Inserting Crackstation's Wordlist into a database table

1

I'm trying to insert Crackstation's 1.5 billion wordlist (15gig) into a database table. I've tried SQLite and Postgres both with no luck so far via the command line.

Both get upset that the data seems to contain some binary data values scattered throughout the file. The data doesn't seem to be just UTF-8 characters.

UltraEdit detects it as UTF-8.
However, the linux file command says:

$  file crackstation.txt -I
crackstation.txt: application/octet-stream; charset=binary

How can I get this data into Postgres or SQLite so I can analyze/query it?

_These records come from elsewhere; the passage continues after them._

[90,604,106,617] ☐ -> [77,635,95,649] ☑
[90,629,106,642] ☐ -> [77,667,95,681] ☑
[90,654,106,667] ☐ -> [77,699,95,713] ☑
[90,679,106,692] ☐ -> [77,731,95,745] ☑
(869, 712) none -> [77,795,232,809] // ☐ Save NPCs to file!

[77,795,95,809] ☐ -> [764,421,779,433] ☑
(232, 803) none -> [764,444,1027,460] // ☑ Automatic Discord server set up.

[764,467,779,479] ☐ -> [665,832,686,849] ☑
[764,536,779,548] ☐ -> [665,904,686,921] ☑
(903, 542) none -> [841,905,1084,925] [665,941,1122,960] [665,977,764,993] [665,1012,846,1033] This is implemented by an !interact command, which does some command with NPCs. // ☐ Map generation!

Is there a way I can cleanse/convert the data first so the insert works... or a different way I can do the import into the databases so it works?

Here's what I tried:

SQLite:

sqlite> .mode csv
sqlite> .separator "\n"
sqlite> .import crackstation.txt passwords

The response to this is millions of unescaped " character messages and only 1 row inserted in the table (which happens to just be an empty string value).

Postgres:

psql> COPY passwords FROM 'crackstation.txt' WITH (FORMAT TEXT, NULL '', ENCODING 'UTF-8');

The response to this is ERROR: invalid byte sequence for encoding "UTF8": 0xf6 blah blah with a line number it was found on. Thing is, the txt file is 15gig so I've only been able to open it in UltraEdit and even this it's painfully slow to get to that line, delete it, run the psql command again, rinse and repeat... hence why I'm now asking the question.

Turgs

Posted 2015-01-13T13:27:01.757

Reputation: 153

Answers

0

If that file doesn't have any specified encoding, you might want to import it as such.

If the target is a dedicated database, in case of PostgreSQL, you may create it without enforcing any encoding.

As a SQL command:

CREATE DATABASE dbname
  encoding 'SQL_ASCII'
  lc_collate= 'C'
  lc_ctype='C'
  template=template0;

Tables created inside that database will accept non-zero bytes without checking if they correspond to characters in any encoding. String comparisons will be done byte-wise.

If the file happens to contains nul bytes too, you'll need to remove them by filtering it with tr -d '\0' or an equivalent command for your OS.

Daniel Vérité

Posted 2015-01-13T13:27:01.757

Reputation: 1 225